Aim of the task
Go line by line through the entries below and copy those containing the string "border".

*** Records provided

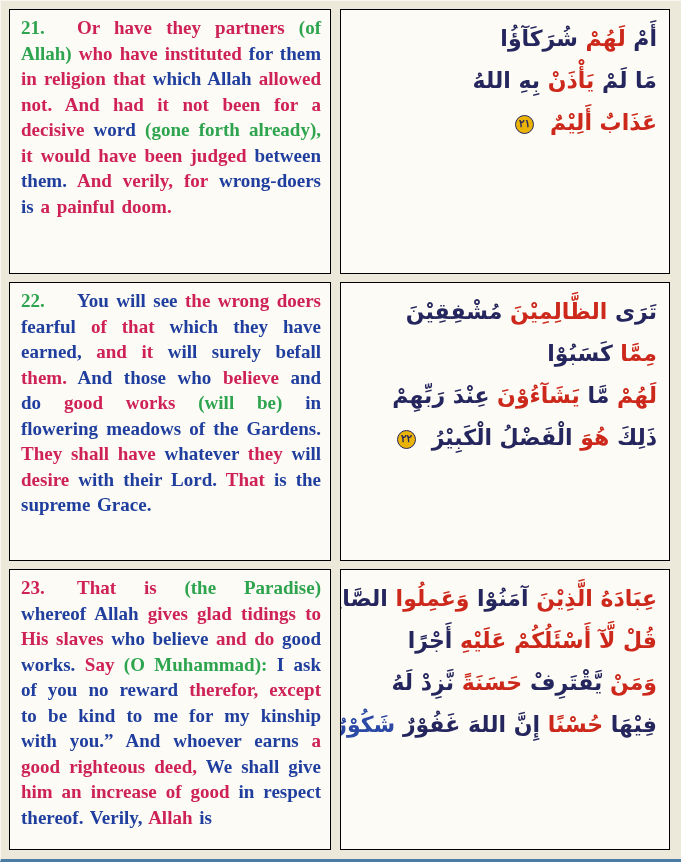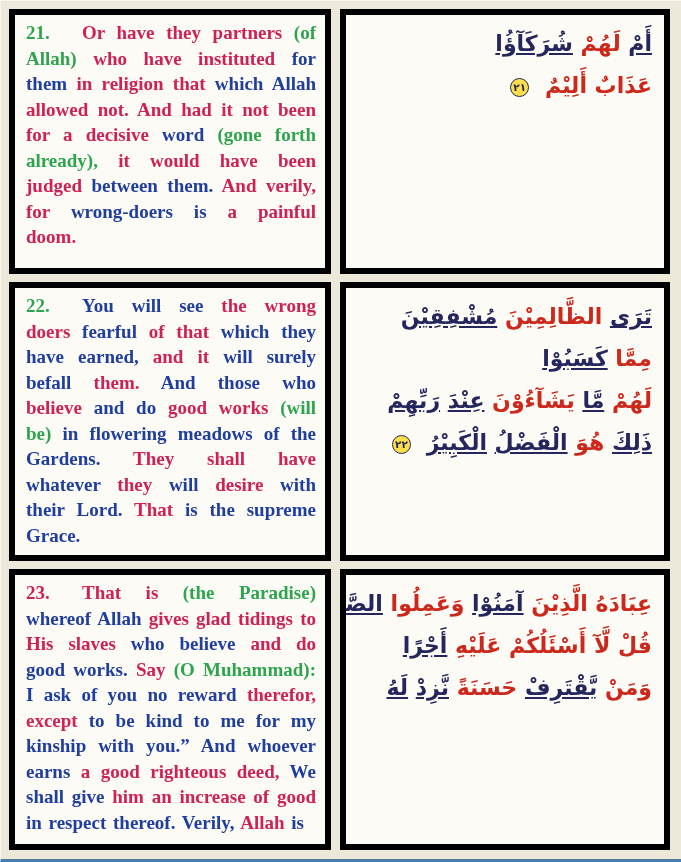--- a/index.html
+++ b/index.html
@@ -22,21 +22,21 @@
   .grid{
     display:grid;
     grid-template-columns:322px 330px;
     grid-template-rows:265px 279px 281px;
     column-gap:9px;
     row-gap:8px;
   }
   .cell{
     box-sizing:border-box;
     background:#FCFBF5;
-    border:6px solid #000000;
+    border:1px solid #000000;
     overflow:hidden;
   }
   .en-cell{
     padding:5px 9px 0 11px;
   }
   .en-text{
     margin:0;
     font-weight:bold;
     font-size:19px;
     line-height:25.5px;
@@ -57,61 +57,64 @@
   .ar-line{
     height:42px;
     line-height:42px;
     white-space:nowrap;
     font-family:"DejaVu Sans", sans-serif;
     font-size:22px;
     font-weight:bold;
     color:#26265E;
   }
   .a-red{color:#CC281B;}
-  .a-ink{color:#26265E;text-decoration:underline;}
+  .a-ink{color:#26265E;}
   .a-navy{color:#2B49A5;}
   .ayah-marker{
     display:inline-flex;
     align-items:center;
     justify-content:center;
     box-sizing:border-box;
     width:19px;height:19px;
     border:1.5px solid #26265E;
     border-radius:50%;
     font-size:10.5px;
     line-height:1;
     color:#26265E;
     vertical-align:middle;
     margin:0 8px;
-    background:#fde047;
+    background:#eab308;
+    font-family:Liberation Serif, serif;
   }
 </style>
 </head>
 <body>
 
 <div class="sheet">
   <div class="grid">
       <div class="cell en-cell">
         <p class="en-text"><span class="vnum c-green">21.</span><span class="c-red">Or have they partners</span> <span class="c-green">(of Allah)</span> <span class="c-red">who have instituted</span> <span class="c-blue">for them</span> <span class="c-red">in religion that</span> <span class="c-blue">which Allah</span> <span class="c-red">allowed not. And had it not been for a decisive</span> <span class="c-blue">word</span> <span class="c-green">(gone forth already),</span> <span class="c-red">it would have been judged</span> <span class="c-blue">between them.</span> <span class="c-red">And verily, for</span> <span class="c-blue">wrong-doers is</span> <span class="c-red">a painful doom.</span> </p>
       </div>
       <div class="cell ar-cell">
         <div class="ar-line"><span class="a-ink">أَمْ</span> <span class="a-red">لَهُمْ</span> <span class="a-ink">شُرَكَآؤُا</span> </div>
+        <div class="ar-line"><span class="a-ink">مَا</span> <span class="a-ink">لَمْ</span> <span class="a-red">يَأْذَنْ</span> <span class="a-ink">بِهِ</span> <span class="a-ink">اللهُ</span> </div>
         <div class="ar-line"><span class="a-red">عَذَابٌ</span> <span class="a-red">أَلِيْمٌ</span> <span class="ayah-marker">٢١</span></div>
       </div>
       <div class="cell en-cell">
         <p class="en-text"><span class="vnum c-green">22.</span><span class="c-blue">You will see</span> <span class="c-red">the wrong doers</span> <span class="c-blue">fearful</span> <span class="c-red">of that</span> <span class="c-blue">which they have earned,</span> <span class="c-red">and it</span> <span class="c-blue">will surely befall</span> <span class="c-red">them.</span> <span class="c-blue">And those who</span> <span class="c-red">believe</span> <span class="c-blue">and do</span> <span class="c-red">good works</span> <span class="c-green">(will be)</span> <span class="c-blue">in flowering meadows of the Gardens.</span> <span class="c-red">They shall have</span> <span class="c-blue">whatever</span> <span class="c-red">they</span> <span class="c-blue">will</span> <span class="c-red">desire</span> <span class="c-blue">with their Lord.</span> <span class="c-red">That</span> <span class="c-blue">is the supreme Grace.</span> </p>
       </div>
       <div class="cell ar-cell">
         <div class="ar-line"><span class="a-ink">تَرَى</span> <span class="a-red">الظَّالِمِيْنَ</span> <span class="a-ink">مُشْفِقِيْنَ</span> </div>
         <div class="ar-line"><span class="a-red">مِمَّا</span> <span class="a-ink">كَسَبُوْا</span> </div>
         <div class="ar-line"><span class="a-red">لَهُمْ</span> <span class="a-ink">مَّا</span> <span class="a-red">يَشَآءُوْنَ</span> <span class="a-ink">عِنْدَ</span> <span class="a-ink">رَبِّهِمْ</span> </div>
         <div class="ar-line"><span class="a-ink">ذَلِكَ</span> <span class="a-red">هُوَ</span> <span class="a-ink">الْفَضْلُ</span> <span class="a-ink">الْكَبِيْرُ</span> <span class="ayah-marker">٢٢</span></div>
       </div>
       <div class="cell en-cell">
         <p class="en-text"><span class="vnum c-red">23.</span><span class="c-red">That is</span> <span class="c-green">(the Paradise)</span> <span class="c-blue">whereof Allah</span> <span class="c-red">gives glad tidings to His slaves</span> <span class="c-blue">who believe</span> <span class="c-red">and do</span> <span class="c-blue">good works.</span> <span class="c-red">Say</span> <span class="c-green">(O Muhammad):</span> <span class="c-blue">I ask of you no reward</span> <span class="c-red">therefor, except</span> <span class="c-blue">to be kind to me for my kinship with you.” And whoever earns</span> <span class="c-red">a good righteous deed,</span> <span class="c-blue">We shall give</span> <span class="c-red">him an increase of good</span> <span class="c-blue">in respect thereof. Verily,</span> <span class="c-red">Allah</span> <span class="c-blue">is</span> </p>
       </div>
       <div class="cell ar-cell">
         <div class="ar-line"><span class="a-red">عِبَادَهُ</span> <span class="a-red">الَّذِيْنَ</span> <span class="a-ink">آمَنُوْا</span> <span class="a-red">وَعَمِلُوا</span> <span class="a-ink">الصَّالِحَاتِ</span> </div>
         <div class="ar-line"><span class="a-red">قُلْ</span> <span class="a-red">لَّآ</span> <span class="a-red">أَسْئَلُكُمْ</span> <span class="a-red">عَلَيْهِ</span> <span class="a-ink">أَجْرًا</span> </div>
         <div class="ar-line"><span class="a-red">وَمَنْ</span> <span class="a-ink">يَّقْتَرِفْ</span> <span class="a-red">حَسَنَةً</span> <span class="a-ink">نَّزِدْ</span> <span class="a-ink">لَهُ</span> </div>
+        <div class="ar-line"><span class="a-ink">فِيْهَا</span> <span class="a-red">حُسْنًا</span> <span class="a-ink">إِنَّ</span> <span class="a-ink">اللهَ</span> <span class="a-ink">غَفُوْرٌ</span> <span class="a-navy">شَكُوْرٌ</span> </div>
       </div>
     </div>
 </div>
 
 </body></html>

******
*** Records provided

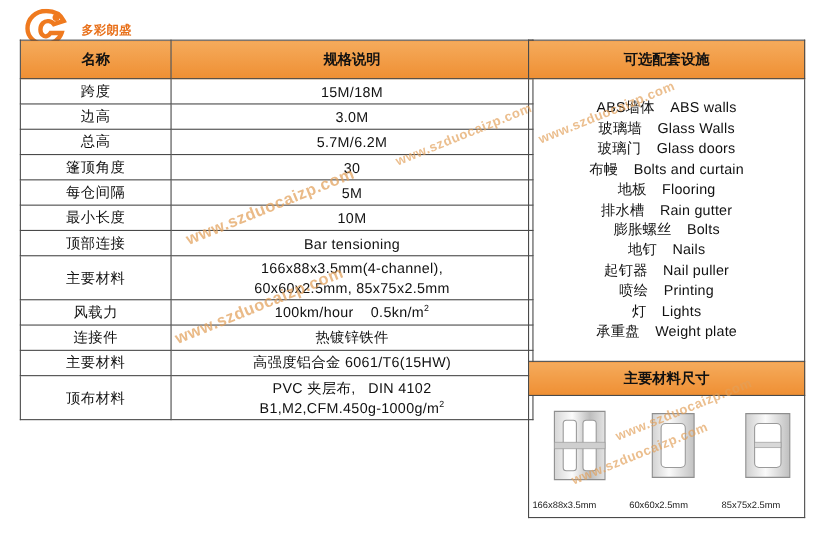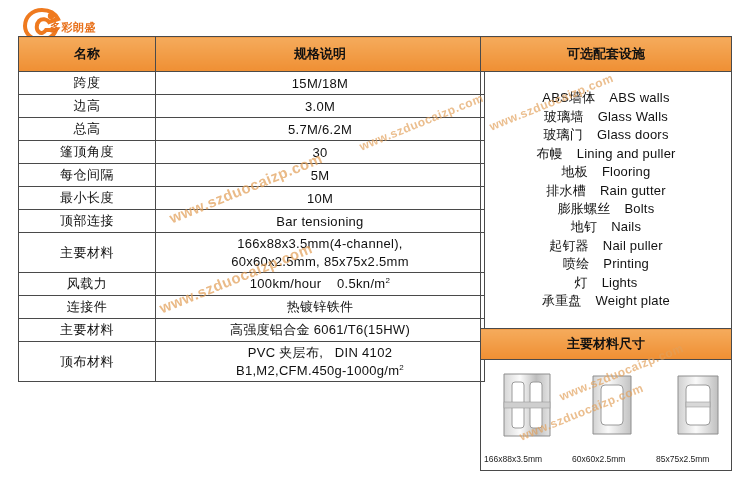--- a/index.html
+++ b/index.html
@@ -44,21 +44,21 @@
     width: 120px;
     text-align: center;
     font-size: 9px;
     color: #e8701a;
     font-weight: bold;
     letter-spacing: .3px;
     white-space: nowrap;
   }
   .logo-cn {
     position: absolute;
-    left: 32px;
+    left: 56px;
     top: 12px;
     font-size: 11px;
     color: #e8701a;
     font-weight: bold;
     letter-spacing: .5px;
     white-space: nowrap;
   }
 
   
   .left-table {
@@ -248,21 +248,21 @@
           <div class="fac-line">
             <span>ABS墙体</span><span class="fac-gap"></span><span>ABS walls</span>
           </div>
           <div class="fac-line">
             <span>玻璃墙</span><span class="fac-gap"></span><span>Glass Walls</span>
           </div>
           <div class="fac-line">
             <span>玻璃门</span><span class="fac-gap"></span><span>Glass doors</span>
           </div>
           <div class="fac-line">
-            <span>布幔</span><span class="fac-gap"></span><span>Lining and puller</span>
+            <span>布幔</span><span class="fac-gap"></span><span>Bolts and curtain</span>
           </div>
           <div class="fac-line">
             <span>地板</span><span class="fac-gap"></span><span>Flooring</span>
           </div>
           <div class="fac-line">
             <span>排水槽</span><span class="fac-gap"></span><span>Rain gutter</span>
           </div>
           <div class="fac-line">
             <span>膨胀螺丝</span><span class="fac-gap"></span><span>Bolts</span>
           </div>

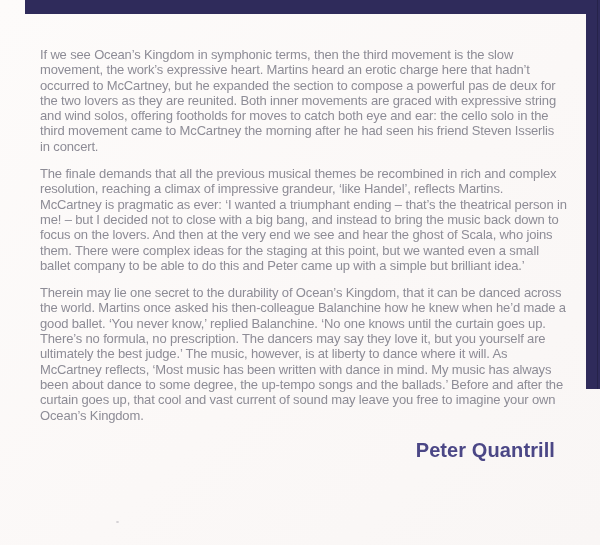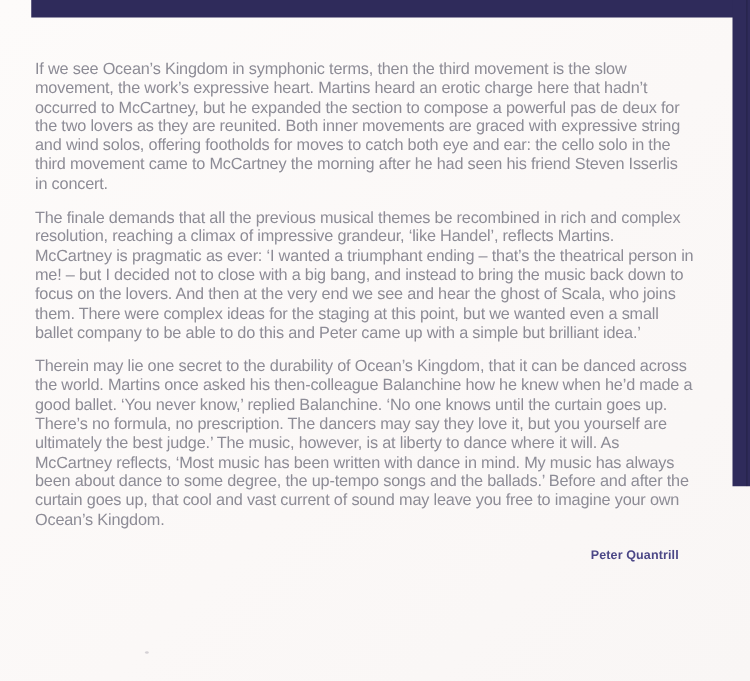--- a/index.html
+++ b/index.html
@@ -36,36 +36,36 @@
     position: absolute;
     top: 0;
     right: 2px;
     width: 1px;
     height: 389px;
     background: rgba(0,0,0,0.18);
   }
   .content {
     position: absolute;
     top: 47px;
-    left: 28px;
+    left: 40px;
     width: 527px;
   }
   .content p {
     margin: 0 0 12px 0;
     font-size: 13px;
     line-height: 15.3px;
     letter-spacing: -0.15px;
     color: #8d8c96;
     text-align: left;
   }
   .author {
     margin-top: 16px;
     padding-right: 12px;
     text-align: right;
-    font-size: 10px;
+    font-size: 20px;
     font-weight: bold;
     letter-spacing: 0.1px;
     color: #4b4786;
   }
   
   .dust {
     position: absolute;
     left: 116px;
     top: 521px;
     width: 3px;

******

Task result
     box-sizing:border-box;
-    border:6px solid #000000;
+    border:1px solid #000000;
     box-sizing:border-box;
     border:1.5px solid #26265E;
     border-radius:50%;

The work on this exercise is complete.